Task directions
Tally up the lines in the following entries where the string "Dolce" appears, and answer with the number alone.

Change detection outputs
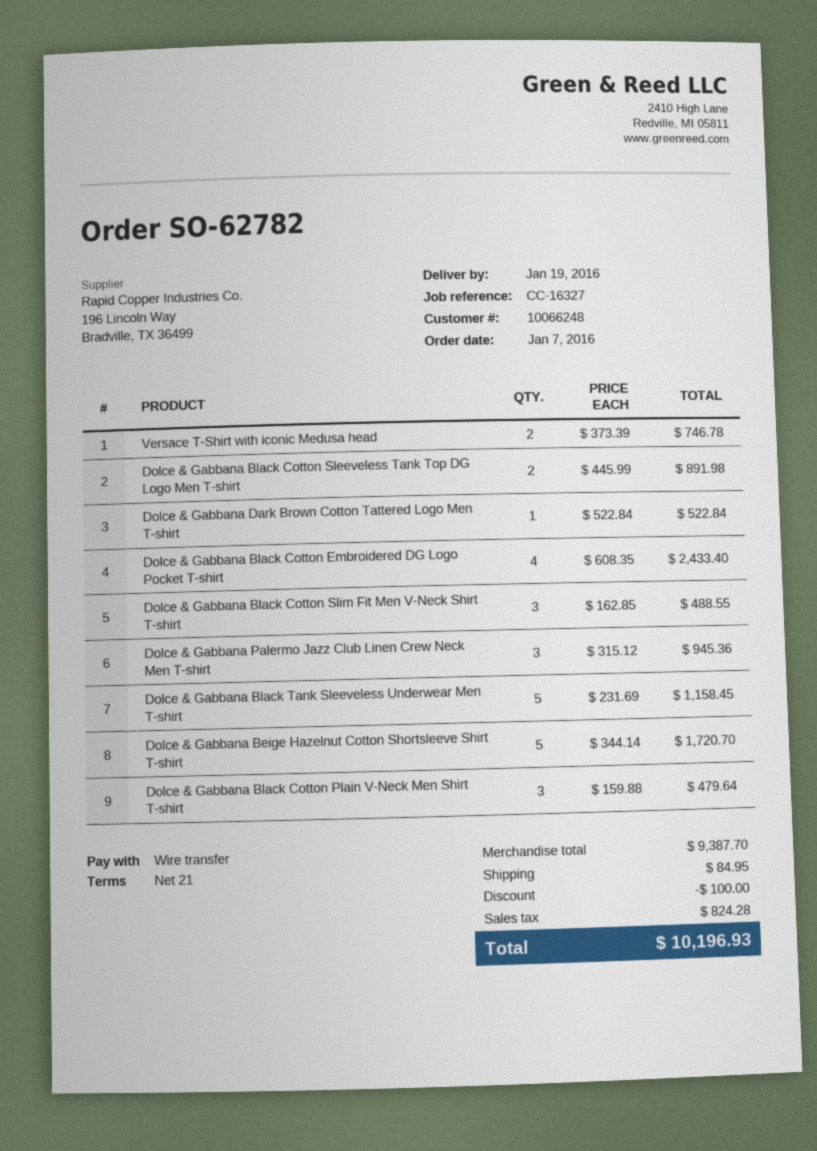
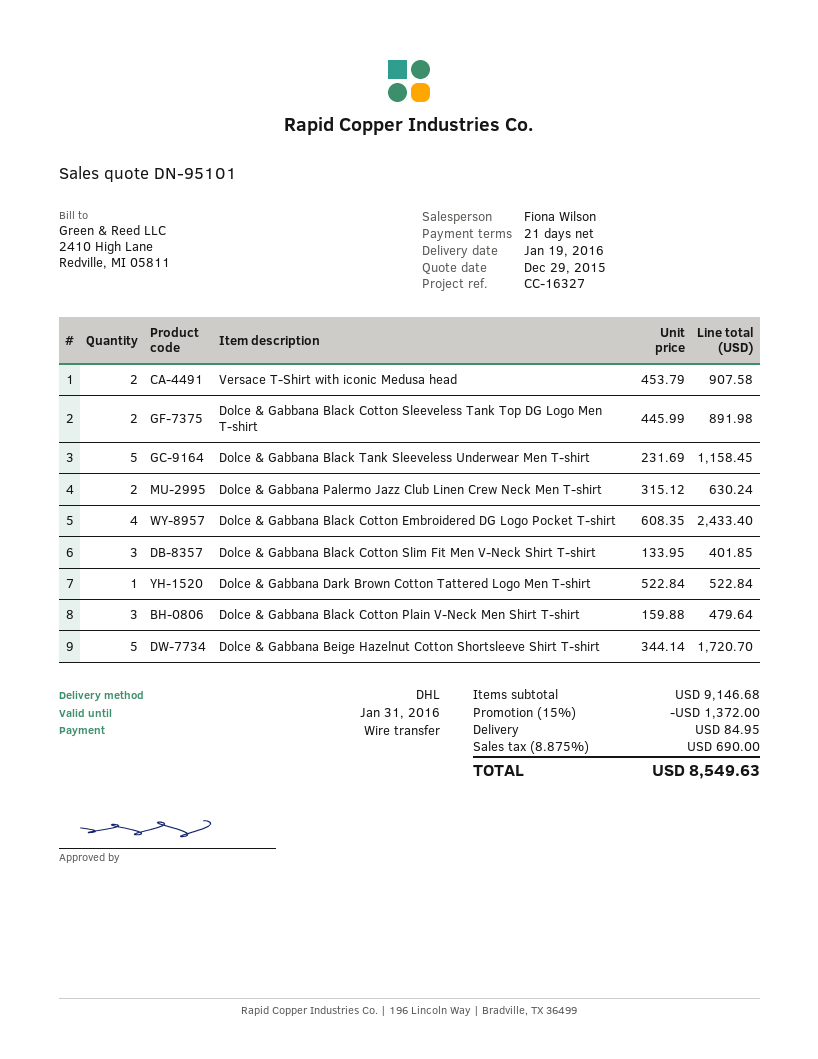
Versace T-Shirt with iconic Medusa head: 2 x 373.39 = 746.78 -> 2 x 453.79 = 907.58
Dolce & Gabbana Black Cotton Slim Fit Men V-Neck Shirt T-shirt: 3 x 162.85 = 488.55 -> 3 x 133.95 = 401.85
Dolce & Gabbana Palermo Jazz Club Linen Crew Neck Men T-shirt: 3 x 315.12 = 945.36 -> 2 x 315.12 = 630.24
subtotal: 9387.70 -> 9146.68
discount: 100.00 -> 1372.00
tax: 824.28 -> 690.00
total: 10196.93 -> 8549.63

Reply
2